¿Sabéis esa situación que probablemente hayáis experimentado alguna vez en la que os encontráis en el tanatorio acompañando a un familiar o amigo al que se le ha muerto alguien y de repente alguien dice algo gracioso y se genera una situación incómoda en la que varias personas os estáis riendo, aún a sabiendas de que no es en absoluto apropiado? Pues una sensación similar es la que experimentas una y otra vez durante la lectura de esta interesante La muerte de Irene Márquez, un recopilatorio de historias de humor negro (pero negro, negro) en la que Autsaider Cómics recuperan algunas de las historias que ya había publicado la autora en la revista El Jueves, y las complementa con otras, pero siempre con la muerte como tema central.

La obra recoge historias cortas pero de muy diferente extensión. Así, tenemos historias en solo tres viñetas, pero también otras como Shojo, que llegan a 36 páginas con un epílogo posterior de otras tantas páginas.
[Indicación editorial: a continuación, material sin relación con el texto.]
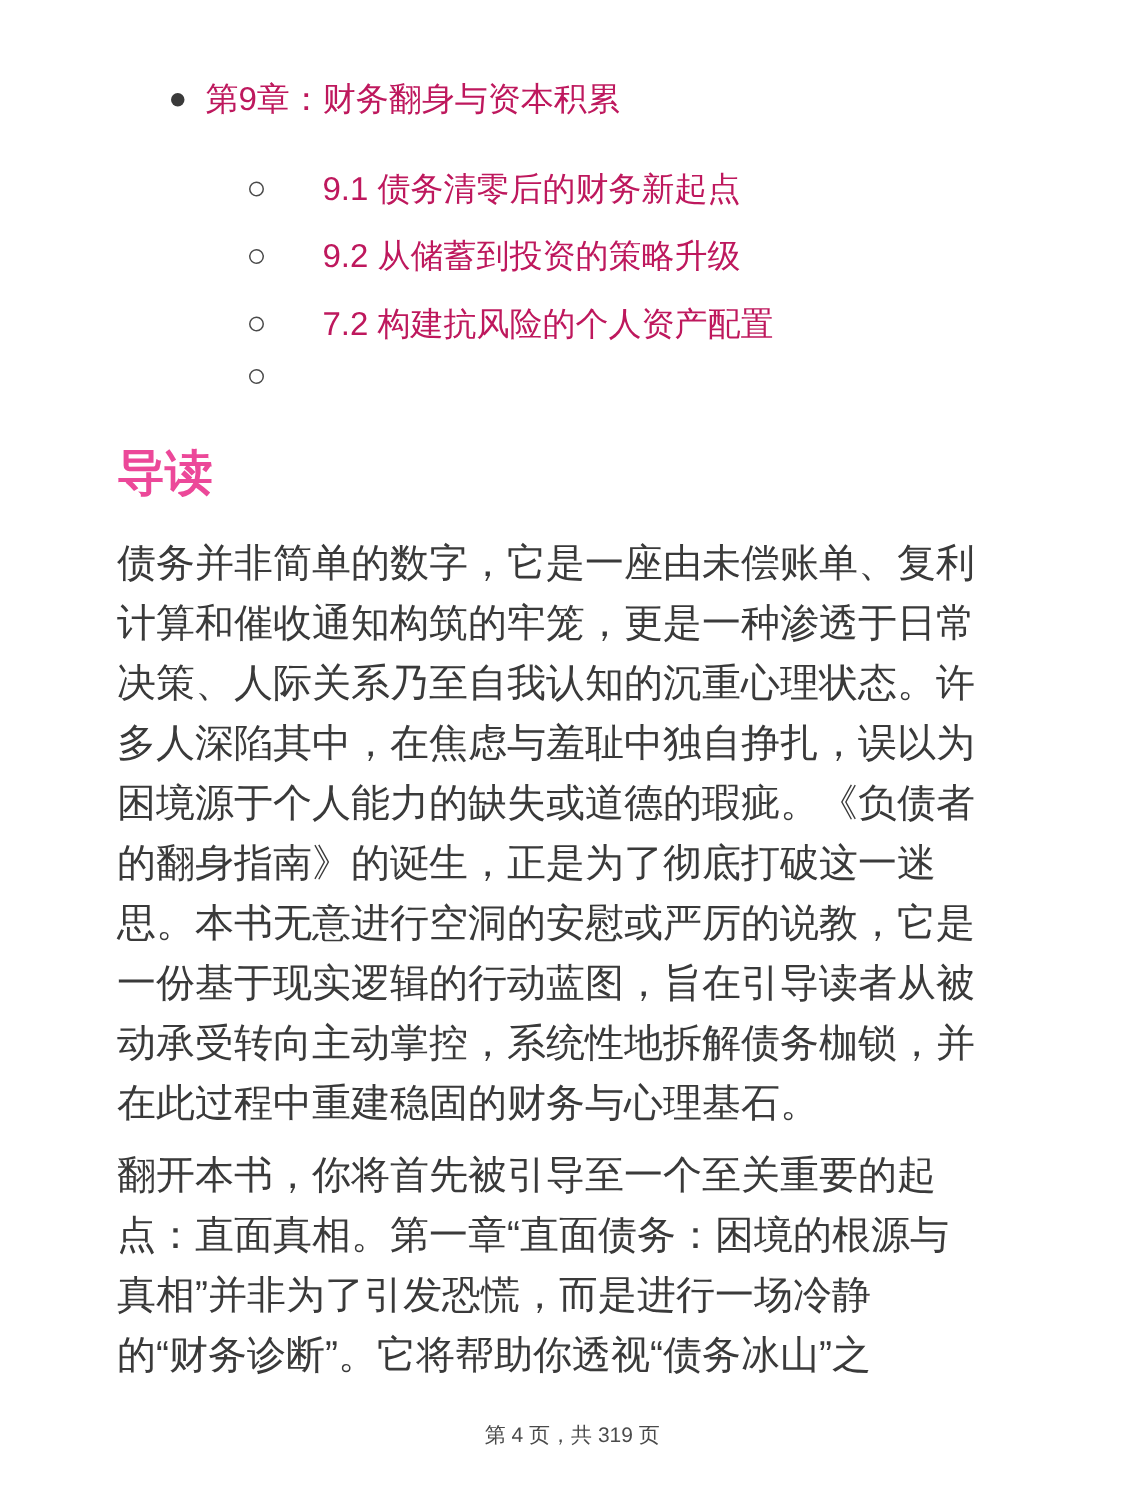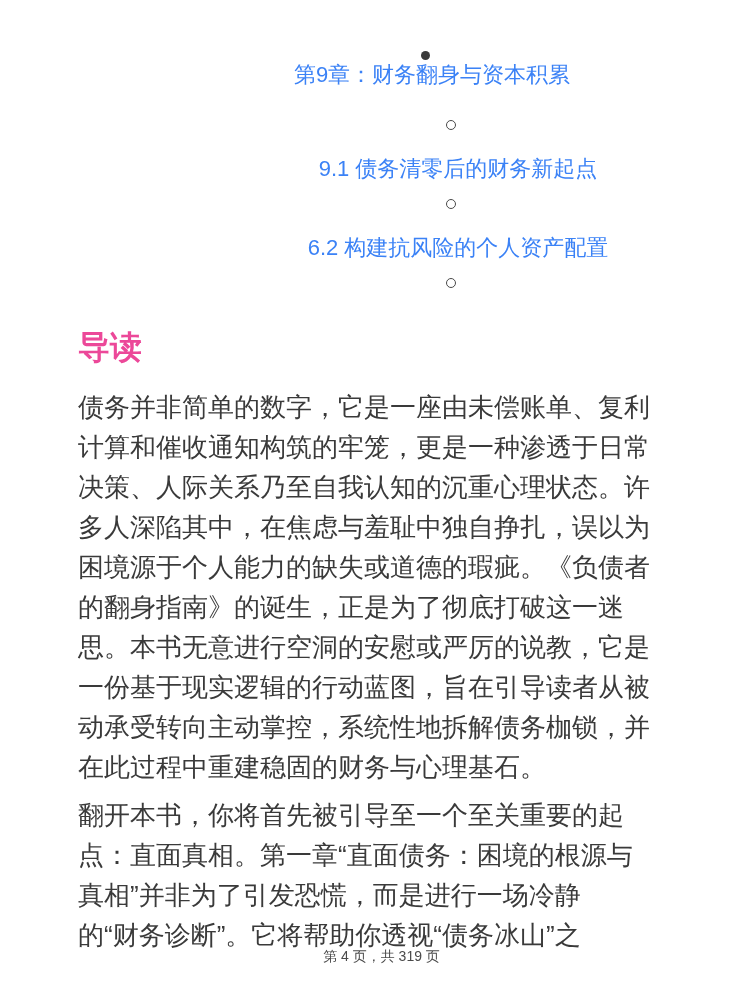--- a/index.html
+++ b/index.html
@@ -13,22 +13,21 @@
     font-family: "Liberation Sans", sans-serif;
     color: #3a3a3a;
     overflow: hidden;
   }
   .toc { list-style: none; }
   .toc-item {
     display: flex;
     align-items: center;
     font-size: 22px;
     line-height: 30px;
-    color: #3b82f6;
-    flex-direction: column;
+    color: #be185d;
   }
   .toc-chapter { margin-top: 51px; padding-left: 114px; }
   .toc-sub { padding-left: 166px; margin-top: 15px; gap: 24px; }
   .toc-chapter + .toc-sub { margin-top: 30px; }
   .marker-dot {
     flex: 0 0 auto;
     width: 9px; height: 9px;
     border-radius: 50%;
     background: #3a3a3a;
     margin-right: 14px;
@@ -75,21 +74,25 @@
     <li class="toc-item toc-chapter">
       <span class="marker-dot"></span>
       <span>第9章：财务翻身与资本积累</span>
     </li>
     <li class="toc-item toc-sub">
       <span class="marker-circle"></span>
       <span>9.1 债务清零后的财务新起点</span>
     </li>
     <li class="toc-item toc-sub">
       <span class="marker-circle"></span>
-      <span>6.2 构建抗风险的个人资产配置</span>
+      <span>9.2 从储蓄到投资的策略升级</span>
+    </li>
+    <li class="toc-item toc-sub">
+      <span class="marker-circle"></span>
+      <span>7.2 构建抗风险的个人资产配置</span>
     </li>
     <li class="toc-item toc-sub">
       <span class="marker-circle"></span>
     </li>
   </ul>
 
   <h2 class="section-heading" style="color: #ec4899;">导读</h2>
 
   <p class="body-para">债务并非简单的数字，它是一座由未偿账单、复利
 计算和催收通知构筑的牢笼，更是一种渗透于日常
Igualmente, nos vamos a encontrar historias en blanco y negro, otras a color, dibujadas digitalmente o a mano alzada, con diferentes técnicas. Es decir, que nos vamos a encontrar con historias muy variadas formalmente, pero todas protagonizadas por un humor muy macabro. No debería decir todas. Es cierto que la historia larga Shojo es la única que se sale un poco de la norma con respecto al resto.
Y es que Shojo sí refleja con algo más de seriedad la muerte, poniéndonos en la piel de una joven a la que le comienza a gustar el malote del instituto, y hace todo lo posible por acercarse a él y hacerse amiga suya. Comparte con el resto de historias esa búsqueda por el efecto impactante hacia el final. Si en las demás ese efecto lo consigue con lo que los americanos llaman un «punchline» (frase ingeniosa que busca impactar), aquí es un desenlace inesperado, que cobra aún más relevancia en la historia posterior que está protagonizada por el chico malote.

Pero, sea a través del humor negro sea a través de la historia con moraleja y doble lectura, si algo provoca La muerte de Irene Márquez es que salgamos de nuestra zona de confort. Lo expresa muy bien en la contraportada del libro, donde resume la mayoría de sensaciones que cualquier persona normal debe vivir durante la lectura de estas historias: jocoso disgusto, profundo dolor, risa incrédula… para llegar a la certeza que de que todos vamos a morir. Y es que, sea con un accidente, una enfermedad, por la edad, solos o acompañados, felices o no… todos vamos a llegar al mismo punto, y no hay nada que podamos hacer para evitarlo. La muerte es una fase más de la vida, y debemos aceptarla como tal. Claro que nos da miedo, que la mayoría deseamos que no llegue nunca… por eso mismo produce esa incomodidad al reírte de situaciones macabras que no esperas encontrar en un cómic. Si hasta el título ya juega con esa provocación. Tengo que reconocer que pensaba que se llamaba «La muerte, de Irene Márquez» pero no hay coma, y la propia portada contiene la tumba de su autora, cubierta de pintadas y excrementos de pájaros (espero).
La edición se presenta en rústica con portada de cartón duro y papel offset de alto gramaje. No contiene extras, ni falta que le hace, porque cuando llegas al final de la lectura, estás tan exhausto que costaría leer ningún proceso de creación ni nada por el estilo. Me ha sorprendido tanto por contenido como por el dibujo, con un acabado fabuloso. El estilo va variando y tenemos desde esa parodia al manga shojo de la historia de mismo título, a la limpieza y lo macabro de un estilo muy Junji Ito, o un estilo más propio del humor gráfico. Una variedad muy refrescante para la vista y que deja ver las influencias de la autora.

En definitiva, para mí La muerte de Irene Márquez ha sido una de las grandes sorpresas de este año. Una obra que, a partir del humor negro, consigue hacernos reflexionar sobre la muerte sin ese sesgo de la corrección o las convenciones sociales. Obra muy variada en extensión y contenido pero que, paradójicamente, goza de una gran coherencia como conjunto y no llega a caer en la zafiedad o el mal gusto. Eso sí, se recomienda leer sabiendo lo que nos vamos a encontrar, y si no tenemos la piel excesivamente fina.
Lo mejor: La contundencia del dibujo y el maravilloso acabado. El humor negro, si te gusta, de muy alta graduación.
Lo peor: Si no eres de los que se ría con el humor negro, mejor te alejas.